Being a mother is a never-ending job. It doesn't matter how tired or crabby you may feel, you are still "on" if your kids need you. If your spouse or a friend needs something from you, the option is there to tell them, "Not right now. I'm exhausted and I can't help you."
For small children that tactic doesn't work very well. They keep coming and coming, with the tenacity of the tide pushing up to the shore. I crammed too much into my day yesterday and hit a wall of fatigue about 5:30 pm.
I was trying to re-read my first assigned magazine article and found myself frustrated with the flow of the piece. It's outside of my comfort zone to write a researched article on a topic without personal commentary. It's a good thing to be stretched and feel slightly out of our depth, but at the time it's hard on the self confidence.
I just really wanted to focus, to get the article done and off my to-do list. William had other ideas. "Mom, look at this. Guess what I stored inside my pirate ship? Ava won't share her Polly mall with me and I want to make the elevator go up and down!" And on and on it went. I focus for 30 seconds, and am interrupted. I long for the day when I can settle down with my ideas and my pen for longer than 30 second increments.
Then I tried again to get my eyebrows waxed in the evening, after attempting to get them done in the afternoon, and both times the person wasn't available to do them. A small frustration, to be sure, but often the smallest inconveniences add up to create the worst moods. I came home, sat back down at the computer, and found my mind wouldn't work properly so I couldn't fix the problems with my article.
I flopped onto the couch to watch American Idol and zone out. I wanted no more little voices or demands on me. Suddenly William started crying out from his room, "I don't want mommy to go get her eyebrows done...I want mommy to stay here with me!" He was literally wailing, and I felt smothered by his transparent need for me.

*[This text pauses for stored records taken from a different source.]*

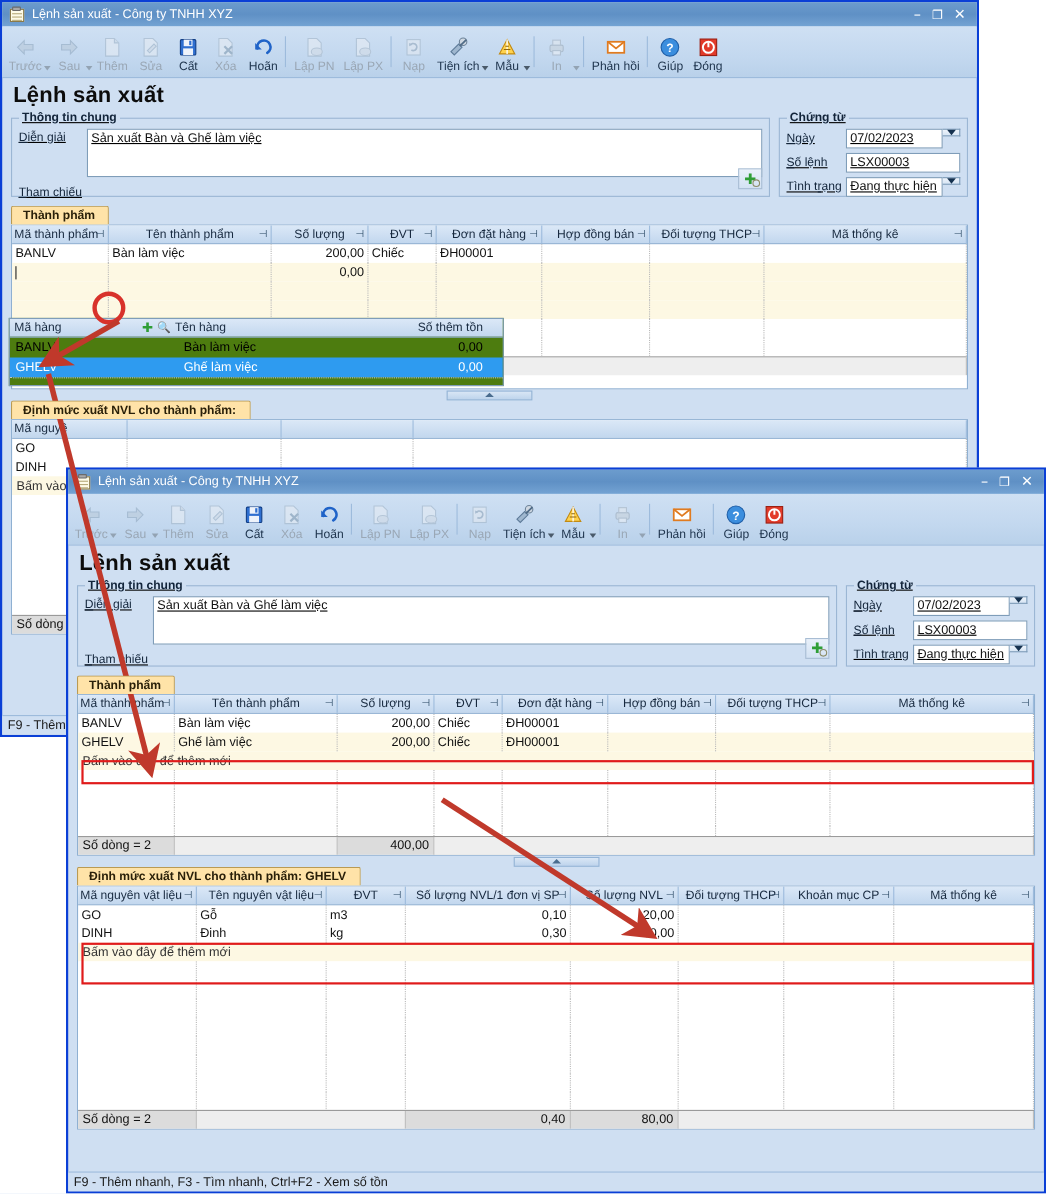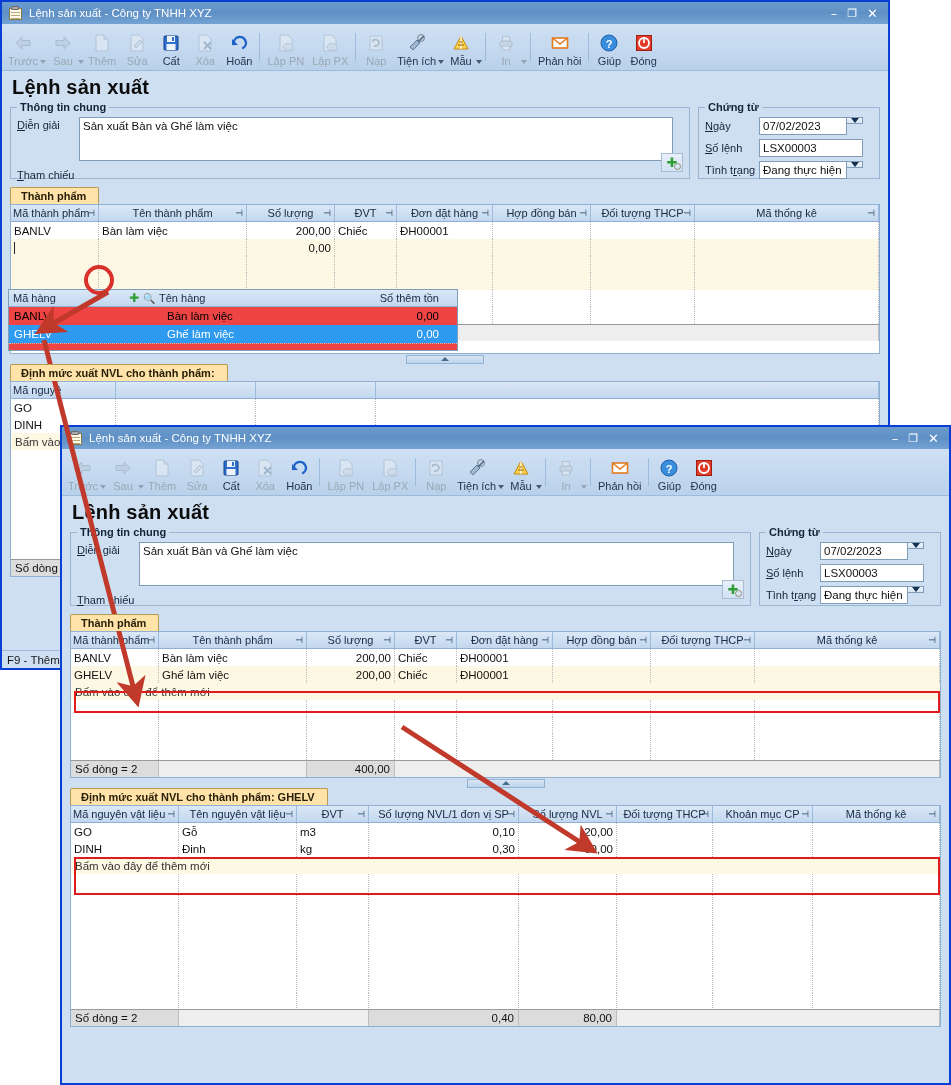--- a/index.html
+++ b/index.html
@@ -88,22 +88,23 @@
 
   
   .winbody { position: relative; flex: 1; padding: 0 8px; overflow: hidden; }
   .page-title {
     font-size: 20px; font-weight: bold; color: #0c0c0c;
     margin: 5px 0 2px 2px; letter-spacing: .2px;
   }
 
   fieldset.grp {
     border: 1px solid #9bb6d4;
-    margin: 0; padding: 4px 16px 6px 6px;
+    margin: 0; padding: 4px 6px 6px 6px;
     position: relative;
+    text-decoration: underline;
   }
   fieldset.grp > legend {
     font-weight: bold; font-size: 11px; padding: 0 3px; color: #12243a;
   }
   .fieldrow { display: flex; align-items: flex-start; }
   .flabel { width: 62px; flex: none; font-size: 11px; color: #12243a; padding-top: 2px; }
   .flabel u { text-decoration: underline; }
   textarea.desc {
     flex: 1; height: 44px; border: 1px solid #7f9db9; background: #ffffff;
     font-family: "Liberation Sans", sans-serif; font-size: 11.5px;
@@ -205,21 +206,21 @@
   }
 
   .statusbar {
     flex: none; height: 18px; background: #cfdff2;
     border-top: 1px solid #9dbbdc;
     display: flex; align-items: center; padding: 0 5px;
     font-size: 11.5px; color: #1a1a1a;
   }
 
   
-  .lookup { position: absolute; border: 1px solid #7f9db9; background: #ef4444; }
+  .lookup { position: absolute; border: 1px solid #7f9db9; background: #4d7c0f; }
   .lookup-head {
     display:flex; align-items:center; height:17px;
     background: linear-gradient(to bottom,#dbe8f7,#c2d7ee);
     border-bottom:1px solid #8fb0d2; font-size:11px; color:#17293f;
   }
   .lookup-row { display:flex; height:18px; font-size:11.5px; align-items:center; }
   .lookup-row.sel { background:#2e9bf0; color:#fff; }
   .lookup-row.empty { border-top:1px dotted #c4c4c4; }
 
   
@@ -1147,20 +1148,23 @@
         <div class="grid-foot" id="g3foot" style="position:absolute; left:0; right:0; bottom:0;">
             <div class="gf" style="width:108px;">Số dòng = 2</div>
             <div class="gf light" style="width:190px;"></div>
             <div class="gf num" style="width:150px;">0,40</div>
             <div class="gf num" style="width:98px;">80,00</div>
             <div class="gf light" style="flex:1;"></div>
           </div>
       </div>
     </div>
 
+    <div class="statusbar">
+      <span>F9 - Thêm nhanh, F3 - Tìm nhanh, Ctrl+F2 - Xem số tồn</span>
+    </div>
   </div>
 
   <div class="ann ann-circle" style="left:84px; top:265px; width:30px; height:30px;"></div>
 
   <div class="redbox" style="left:74px; top:691px; width:866px; height:22px;"></div>
   <div class="redbox" style="left:74px; top:857px; width:866px; height:38px;"></div>
 
   <svg class="arrows" viewBox="0 0 951 1085">
     <defs>
       <marker id="ah" markerWidth="6" markerHeight="6" refX="3.2" refY="3" orient="auto">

Ava's independence is comfortable for me; William's desperation is not. I told Jason last night that William is not going to be able to function in the world the way he is now. He's too vulnerable and needy. I keep trying to offer him security so he will have the confidence to make his way in the world, and then he wails for me like he did last night, and I feel like I'm failing in my job as a parent.

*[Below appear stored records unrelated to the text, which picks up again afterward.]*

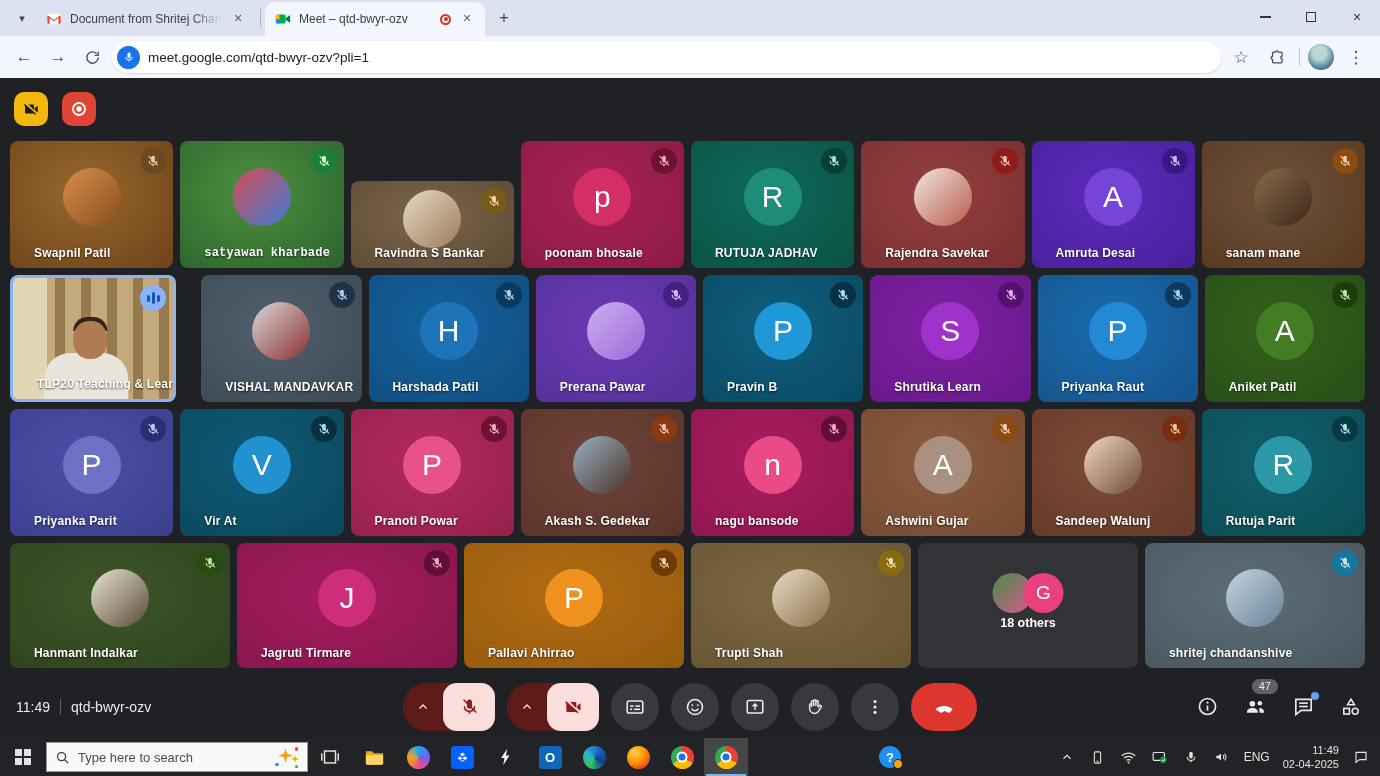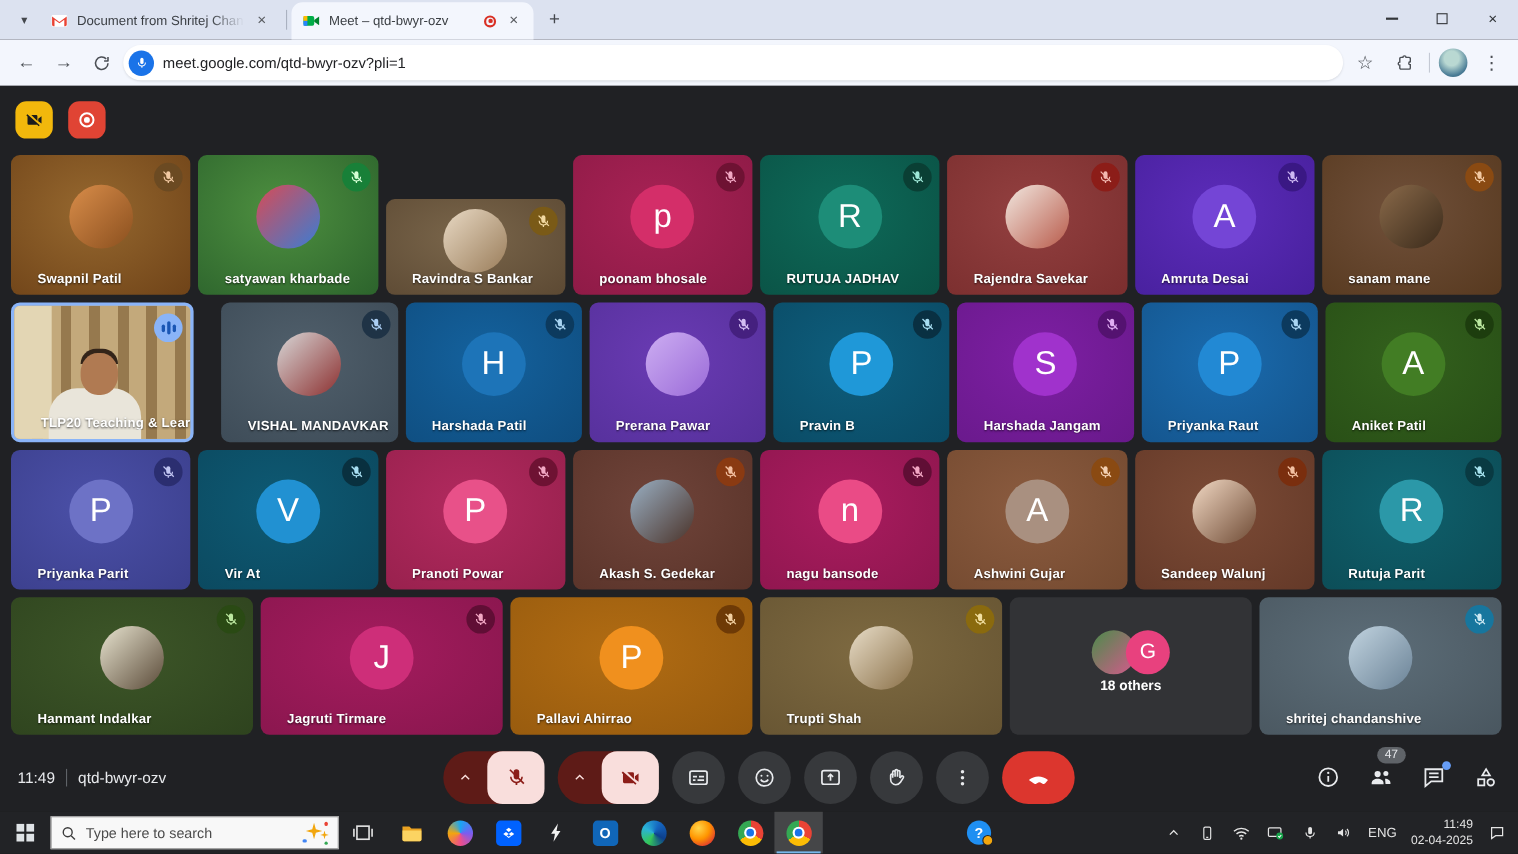--- a/index.html
+++ b/index.html
@@ -195,21 +195,21 @@
           <div class="mic-chip" style="background: rgb(107, 74, 34);">
             <svg width="14" height="14" viewBox="0 0 24 24">
               <g fill="#f2c9a2">
                 <path d="M12 14.8c1.8 0 3.2-1.4 3.2-3.2V6.2a3.2 3.2 0 0 0-6.4 0v5.4c0 1.8 1.4 3.2 3.2 3.2z"></path>
                 <path d="M17.6 11.6a5.6 5.6 0 0 1-11.2 0H4.6a7.4 7.4 0 0 0 6.4 7.3V21h2v-2.1a7.4 7.4 0 0 0 6.4-7.3z"></path>
               </g>
               <line x1="4.5" y1="3.5" x2="20.5" y2="19.5" stroke="#f2c9a2" stroke-width="2"></line>
             </svg>
           </div>
         </div>
-        <div class="tile" style="background: radial-gradient(at 45% 40%, rgb(78, 144, 64), rgb(44, 99, 44));">
+        <div class="tile" style="background: radial-gradient(at 45% 40%, rgb(78, 144, 64), rgb(44, 99, 44)); font-family: Liberation Mono, monospace;">
           <div class="avatar-photo" style="background: linear-gradient(135deg, rgb(216, 75, 85), rgb(58, 125, 212));"></div>
           <div class="tile-name">satyawan kharbade</div>
           <div class="mic-chip" style="background: rgb(24, 128, 56);">
             <svg width="14" height="14" viewBox="0 0 24 24">
               <g fill="#d6ffd6">
                 <path d="M12 14.8c1.8 0 3.2-1.4 3.2-3.2V6.2a3.2 3.2 0 0 0-6.4 0v5.4c0 1.8 1.4 3.2 3.2 3.2z"></path>
                 <path d="M17.6 11.6a5.6 5.6 0 0 1-11.2 0H4.6a7.4 7.4 0 0 0 6.4 7.3V21h2v-2.1a7.4 7.4 0 0 0 6.4-7.3z"></path>
               </g>
               <line x1="4.5" y1="3.5" x2="20.5" y2="19.5" stroke="#d6ffd6" stroke-width="2"></line>
             </svg>
@@ -356,21 +356,21 @@
               <g fill="#a8def2">
                 <path d="M12 14.8c1.8 0 3.2-1.4 3.2-3.2V6.2a3.2 3.2 0 0 0-6.4 0v5.4c0 1.8 1.4 3.2 3.2 3.2z"></path>
                 <path d="M17.6 11.6a5.6 5.6 0 0 1-11.2 0H4.6a7.4 7.4 0 0 0 6.4 7.3V21h2v-2.1a7.4 7.4 0 0 0 6.4-7.3z"></path>
               </g>
               <line x1="4.5" y1="3.5" x2="20.5" y2="19.5" stroke="#a8def2" stroke-width="2"></line>
             </svg>
           </div>
         </div>
         <div class="tile" style="background: radial-gradient(at 45% 40%, rgb(126, 31, 164), rgb(104, 25, 138));">
           <div class="avatar-letter" style="background: rgb(160, 50, 204);">S</div>
-          <div class="tile-name">Harshada Jangam</div>
+          <div class="tile-name">Shrutika Learn</div>
           <div class="mic-chip" style="background: rgb(84, 18, 112);">
             <svg width="14" height="14" viewBox="0 0 24 24">
               <g fill="#e0aef2">
                 <path d="M12 14.8c1.8 0 3.2-1.4 3.2-3.2V6.2a3.2 3.2 0 0 0-6.4 0v5.4c0 1.8 1.4 3.2 3.2 3.2z"></path>
                 <path d="M17.6 11.6a5.6 5.6 0 0 1-11.2 0H4.6a7.4 7.4 0 0 0 6.4 7.3V21h2v-2.1a7.4 7.4 0 0 0 6.4-7.3z"></path>
               </g>
               <line x1="4.5" y1="3.5" x2="20.5" y2="19.5" stroke="#e0aef2" stroke-width="2"></line>
             </svg>
           </div>
         </div>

I know we all need each other in life, but William takes it to the extreme. I have to remember that he is only 4 years old, but some days I'm not sure age is going to matter with him. Being a mom means digging deep and finding that last bit of energy and patience that you didn't know you possessed. It's sacrificing your own needs so your child's will be met. It's often unnoticed, thankless and exhausting. It's motherhood, and it's important.